_AVAILABLE DATA_:

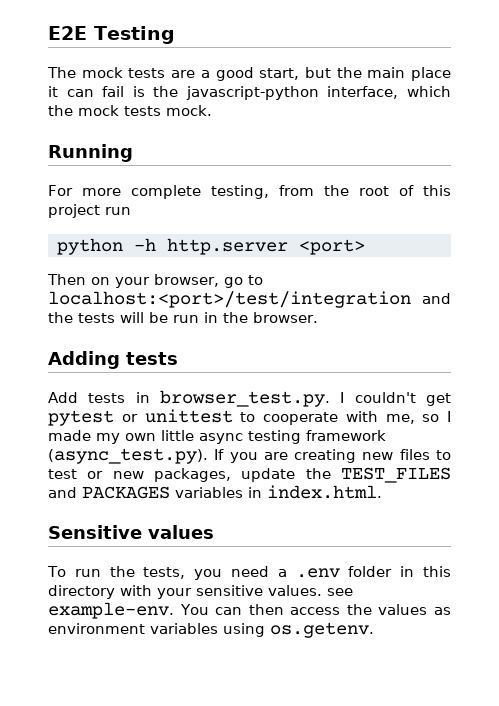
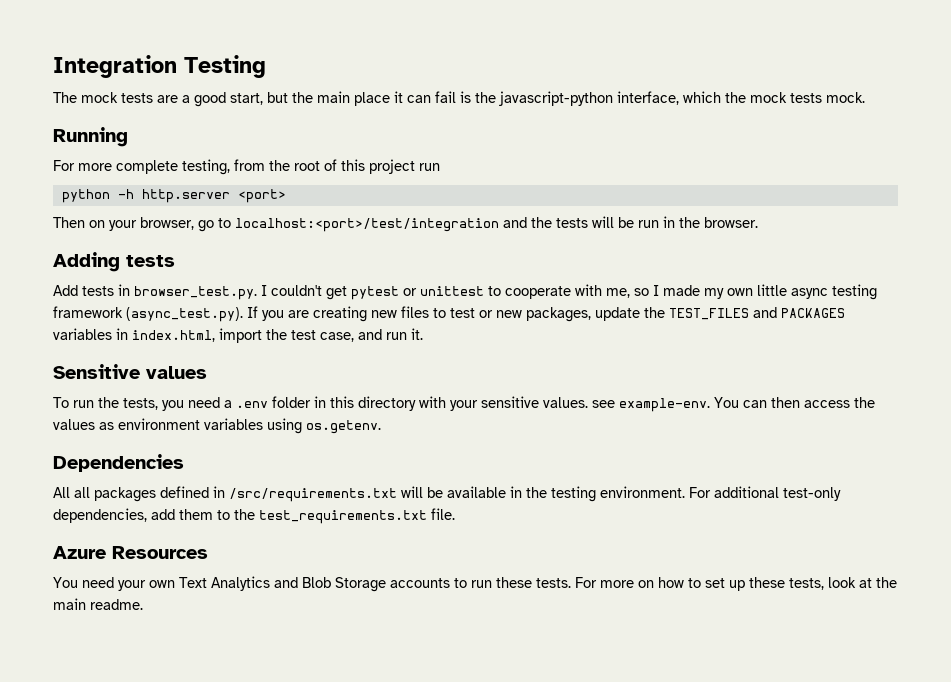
- E2E Testing
+ Integration Testing
- Add tests in browser_test.py. I couldn't get pytest or unittest to cooperate with me, so I made my own little async testing framework (async_test.py). If you are creating new files to test or new packages, update the TEST_FILES and PACKAGES variables in index.html.
+ Add tests in browser_test.py. I couldn't get pytest or unittest to cooperate with me, so I made my own little async testing framework (async_test.py). If you are creating new files to test or new packages, update the TEST_FILES and PACKAGES variables in index.html, import the test case, and run it.
+ Dependencies
+ All all packages defined in /src/requirements.txt will be available in the testing environment. For additional test-only dependencies, add them to the test_requirements.txt file.
+ Azure Resources
+ You need your own Text Analytics and Blob Storage accounts to run these tests. For more on how to set up these tests, look at the main readme.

_PROBLEM DESCRIPTION_: Set down no line except those from the one with "and run it." to the last line of the data, inclusive, each exactly as written.

_WRITTEN SOLUTION_:
+ Add tests in browser_test.py. I couldn't get pytest or unittest to cooperate with me, so I made my own little async testing framework (async_test.py). If you are creating new files to test or new packages, update the TEST_FILES and PACKAGES variables in index.html, import the test case, and run it.
+ Dependencies
+ All all packages defined in /src/requirements.txt will be available in the testing environment. For additional test-only dependencies, add them to the test_requirements.txt file.
+ Azure Resources
+ You need your own Text Analytics and Blob Storage accounts to run these tests. For more on how to set up these tests, look at the main readme.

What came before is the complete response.